Laser direct structuring (LDS) is a special success story. For almost 20 years, it has been possible to apply electronic conductor paths directly onto plastic parts during series production.
LDS enables electronic assemblies to be made in flexible geometric shapes. Smart phones, hearing aids, and smart watches are becoming smaller and more powerful, thanks to this process.
LDS enables the production of electronic assemblies with flexible geometric shapes. This process enables electronic products (such as smart phones, sensors or medical devices) to become even smaller and more powerful. Automated manufacturing processes also make this process more economically attractive.
There is less space available for electronic assemblies, so solutions are needed, which replace conventional printed circuit boards. LDS enables further miniaturization and makes increasingly complex geometric designs possible. This is a stable and reliable process that has established itself in quality-critical sectors such as medical technology or safety-relevant components for the automotive industry.
Three-dimensional assemblies
Direct laser structuring enables 3D-MID (mechatronic integrated devices) assemblies to be produced. When using 3D-MID, electronic components can be fitted directly onto a three-dimensional base body, without circuit boards or connecting cables. The base body is manufactured using an injection moulding process, whereby the thermoplastic material has a non-conductive, inorganic additive.
The additives in the material are “activated” by direct laser structuring so that the plastic material can accommodate the electrical conductor paths. The laser beam writes the areas intended for the conductor paths and creates a micro-rough structure. The released metal particles form the nuclei for the subsequent chemical metallization.
In this way, the electrical conductor paths are applied to the areas marked by the laser. The other areas of the three-dimensional base body remain unchanged. The plastic component can then be assembled in standard SMD processes similar to a conventional PCB. It is also suitable for soldering in a reflow oven.
HARTING is the only 3D-MID manufacturer in the world that has a laser system with three fine focus optics of 50 μm.
Versatile applications
HARTING 3D-MID AG is the largest supplier of 3D-MID components outside of Asia. HARTING uses high-performance laser systems for the LDS process, with three lasers working in parallel, each offset by 45 degrees. Thanks to an additional axis of rotation, components can be processed by the laser simultaneously from all sides (360 degrees).
This technology enables flexible geometric shapes, such as reflector shells or LED lights, to be made. Despite the minimal conductor path thickness of 16 to 20 μm, the conductor paths are still suitable for demanding automotive components or for applications with currents up to 10 A – for example for heating coils in cameras which are used to prevent the optics from fogging up.

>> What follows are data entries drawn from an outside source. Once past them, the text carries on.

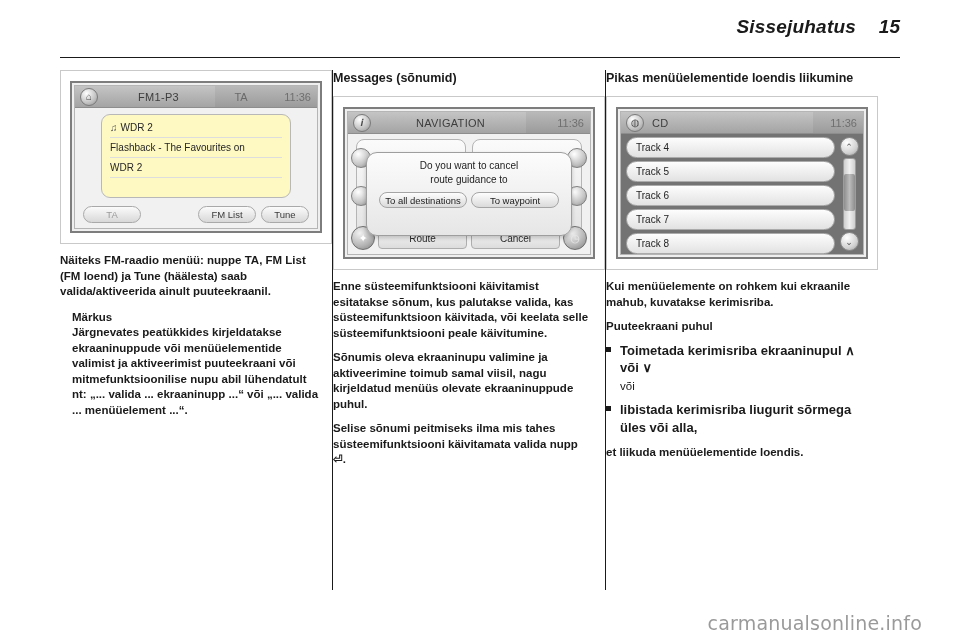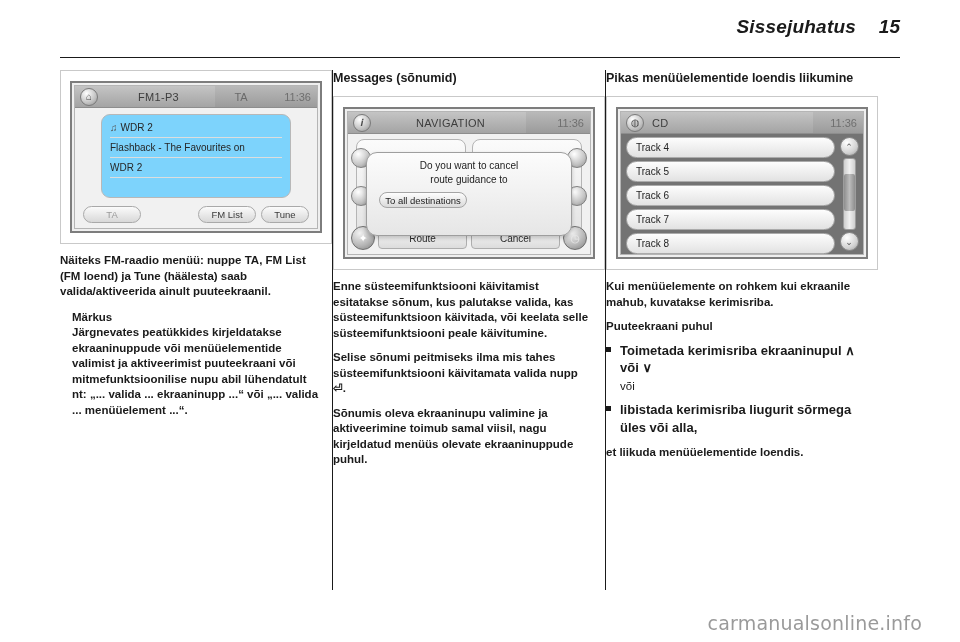"♫ WDR 2" .fm-card { background: #7dd3fc -> #fef9c3 }
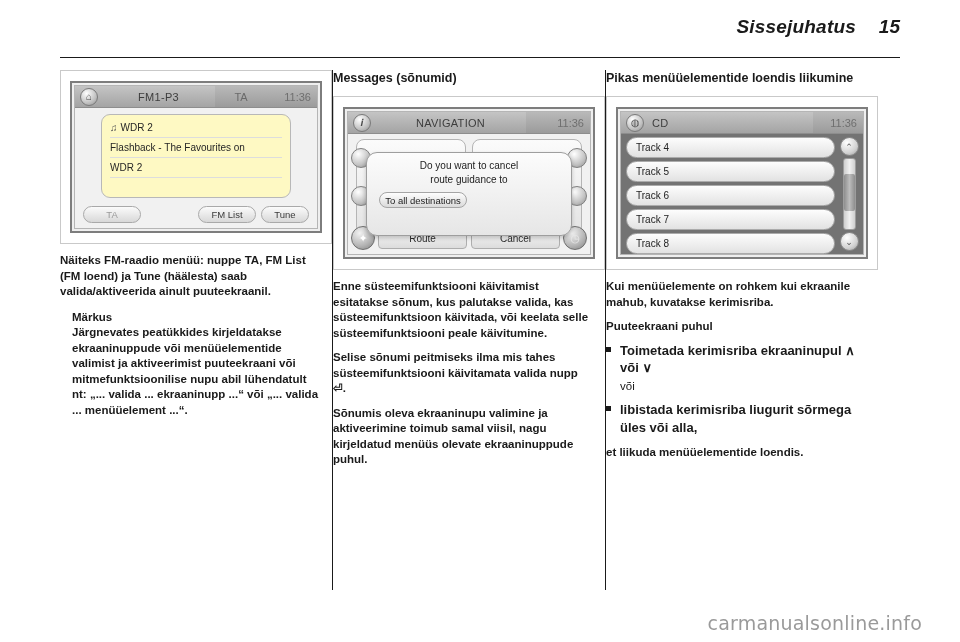"To waypoint" div.dlg-btn { html: none -> <div>To waypoint</div> }
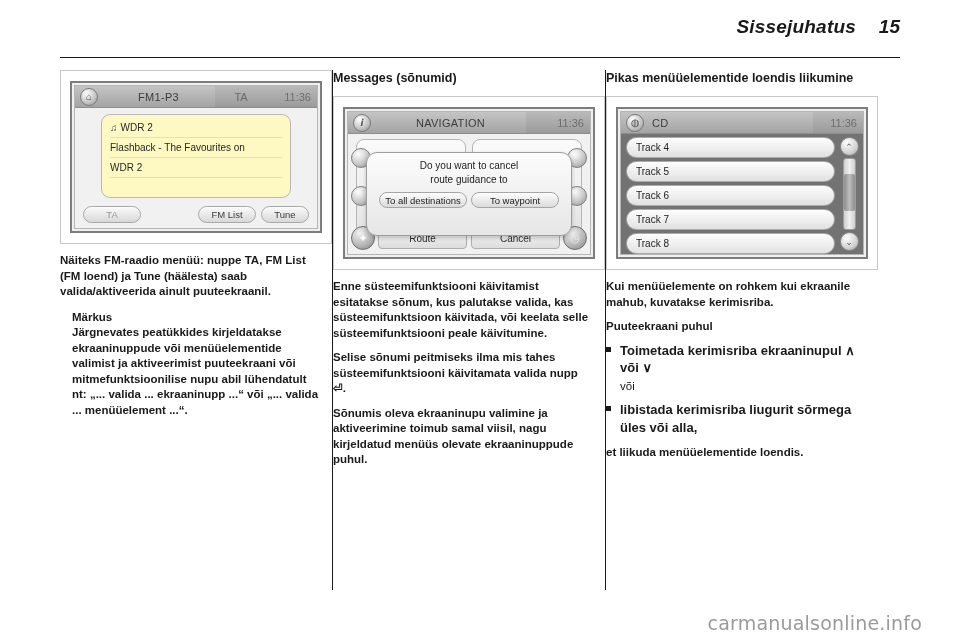"Selise sõnumi peitmiseks ilma mis" p.body { order: before "Sõnumis oleva ekraaninupu valimine ja" -> after "Sõnumis oleva ekraaninupu valimine ja" }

Frequent changes during the electronics development phase or new components with modified dimensions can lead to costly adjustments during conventional PCB production. The laser layout, in contrast, can be adapted very flexibly by using the parameters of the laser’s control software. No changes in the injection moulding are required for this.
The production of prototypes using LDS is also easier compared to conventional processes. HARTING can produce the plastic base body using LDS-compatible material and 3D printing. Injection moulding can also be used with inexpensive prototype tools.
New trends
Several aspects of LDS technology have been improved and further developed over the past few years.
- The working area of the laser has been enlarged from 160 x 160 x 80 mm to 200 mm x 200 mm x 80 mm, thus enabling a higher packing density and the processing of even larger components.
- The working speed of the laser can be doubled to 4 m/s by optimising the servo units and mirrors which guide the laser beam, thereby significantly reducing the processing time.
- The improvement of the optics enables the use of a laser with a diameter of 100 μm and a laser with a fine focus of 50 μm for processing even smaller structures.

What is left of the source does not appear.